Au Burundi, les années de conflits et de violences ont érodé la confiance intergroupe et interpersonnelle. Les victimes en ont gardé les séquelles profondes, mais les auteurs ne s’en sont pas sortis indemnes non plus. Ces troubles que le pays a connus ont donc hypothéqué la cohabitation et le vivre-ensemble. Comment y remédier et permettre aux gens d’envisager un destin commun ? Quelques pistes de solutions.
« Ingoma yagukanze irahuma ugahunga ». Ce dicton burundais dont la traduction littéraire signifie « le son du tambour qui t’a traumatisé t’incite à fuir dès que tu l’entends de nouveau ». C’est une expression ordinaire mais qui résume bien une situation burundaise datant de plus de deux décennies. Le phénomène des voisins tuant leurs voisins, des femmes trahissant leurs maris en les livrant aux tueurs et bien d’autres exemples de pires traitrises ont contraint à se défaire de toute forme de confiance. Bien qu’au Burundi, les gens se montrent empressés de partager leurs histoires de souffrance et de traumatisme, il est compliqué de se faire confiance les uns aux autres.

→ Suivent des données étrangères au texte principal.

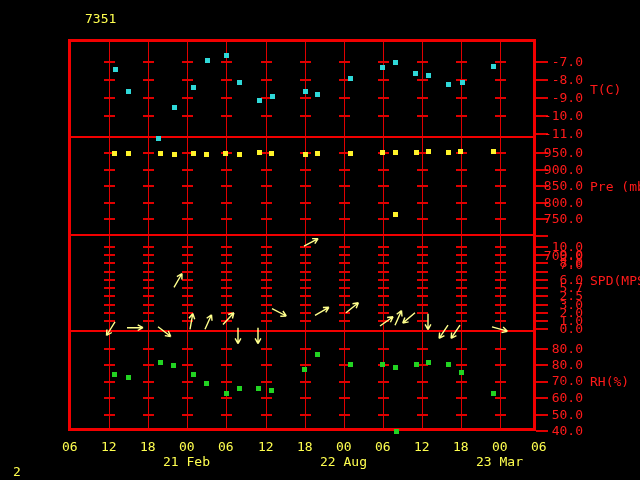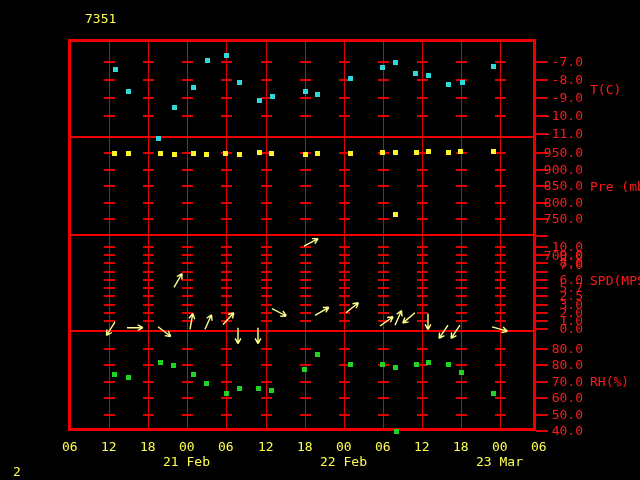--- a/index.html
+++ b/index.html
@@ -364,7 +364,7 @@
       <div class="rtick" style="left: 536px; top: 364px;"></div>
       <div class="rlabel" style="left: 538px; top: 358px;">80.0</div>
       <div class="rtick" style="left: 536px; top: 381px;"></div>
-      <div class="rlabel" style="left: 538px; top: 375px;">70.0</div>
+      <div class="rlabel" style="left: 538px; top: 375px; font-family: Liberation Mono, monospace;">70.0</div>
       <div class="rtick" style="left: 536px; top: 397px;"></div>
       <div class="rlabel" style="left: 538px; top: 391px;">60.0</div>
       <div class="rtick" style="left: 536px; top: 414px;"></div>

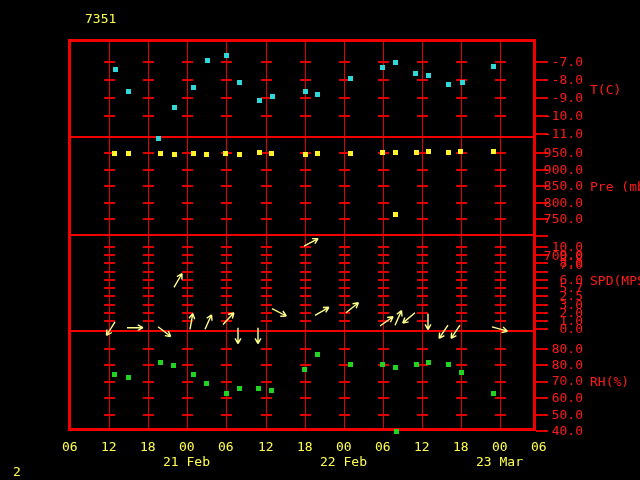--- a/index.html
+++ b/index.html
@@ -474,7 +474,7 @@
       <div class="hlabel" style="left: 492px; top: 440px;">00</div>
       <div class="hlabel" style="left: 531px; top: 440px;">06</div>
       <div class="hlabel" style="left: 163px; top: 455px;">21 Feb</div>
-      <div class="hlabel" style="left: 320px; top: 455px;">22 Feb</div>
+      <div class="hlabel" style="left: 320px; top: 455px;">22 Aug</div>
       <div class="hlabel" style="left: 476px; top: 455px;">23 Mar</div>
     </div>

Le traumatisme c’est la douleur et les souffrances, mais pas que…
Dans la mémoire collective burundaise, les échéances électorales sont perçues comme une source de violence. De 1993 à 2015 en passant par 2010, la veille des élections est toujours un moment de panique de masse. Ainsi, le Haut Commissariat des Nations Unies pour les Réfugiés (HCR) montrait qu’en 2015, beaucoup de Burundais ont pris le chemin de l’exil vers les pays limitrophes.
Le traumatisme vécu par les Burundais au cours des cycles historiques de violence interethnique a eu un impact particulièrement dévastateur en raison de la nature ciblée de la violence fondée sur l’ethnicité et l’identification d’un groupe ennemi qui a « délibérément infligé des douleurs, des souffrances et l’impuissance de ses victimes. »

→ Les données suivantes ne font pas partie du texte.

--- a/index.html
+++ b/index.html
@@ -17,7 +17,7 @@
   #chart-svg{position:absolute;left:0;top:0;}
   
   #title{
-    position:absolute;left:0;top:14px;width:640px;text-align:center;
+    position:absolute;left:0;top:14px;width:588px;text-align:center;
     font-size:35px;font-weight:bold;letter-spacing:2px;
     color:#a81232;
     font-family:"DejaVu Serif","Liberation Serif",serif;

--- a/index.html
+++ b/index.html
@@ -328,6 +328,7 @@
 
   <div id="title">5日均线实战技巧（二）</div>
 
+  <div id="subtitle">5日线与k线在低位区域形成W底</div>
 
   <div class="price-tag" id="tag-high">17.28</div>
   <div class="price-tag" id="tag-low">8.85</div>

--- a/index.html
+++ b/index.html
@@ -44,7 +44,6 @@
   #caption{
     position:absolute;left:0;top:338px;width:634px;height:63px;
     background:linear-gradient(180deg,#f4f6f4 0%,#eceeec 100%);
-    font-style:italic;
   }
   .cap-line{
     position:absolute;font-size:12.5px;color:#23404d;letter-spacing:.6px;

On découvre dans une étude intitulé « Psychosocial Approaches to Healing in Burundi » rédigé par Wendy Lambourne et David Niyonzima, qu’en réponse à une menace réelle ou perçue pour la survie d’un individu, d’un système de soutien ou d’une communauté ou d’une culture plus large, un traumatisme entraîne des changements dans le cerveau et le système nerveux qui sont essentiels à la survie mais potentiellement préjudiciable à l’estime de soi, à l’engagement dans les relations et l’implication productive dans l’apprentissage et le travail.
La Commission Vérité et Réconciliation (CVR) doit avoir le potentiel de permettre au groupe en deuil de parler et de guérir les traumatismes si cela permet que les histoires des victimes et des auteurs soient étalées, entendues et reconnues pour enfin se mettre d’accord que les deux groupes ont subi des pertes et des traumatismes
Une justice transitionnelle pour apaiser les esprits
Selon Alexis Nibigira, chargé du programme de prise en charge psychosociale au sein de Trauma Healing And Reconciliation Services (THARS), la justice transitionnelle a le droit de faire respecter les droits de l’homme, à faire régner la dignité de l’homme en faisant triompher ses droits à la vérité, à la justice, à la réparation et aux garanties de non-répétition des souffrances. « Il s’agit d’un devoir et d’une obligation de l’humanité tout entière. La CVR doit être un bon arbitre pour réconcilier toutes les parties », précise-t-il.
Comme solution, ce psychologue trouve que lorsque la crise est passée, le nouvel état d’équilibre ne sera jamais identique à l’état antérieur. Après guérison du traumatisme et sa résolution, un autre futur devra être organisé, déjà prêt à répondre à une nouvelle rupture. Cette prise de conscience face aux risques sera elle-même source de dynamisme et de capacité à affronter l’existence.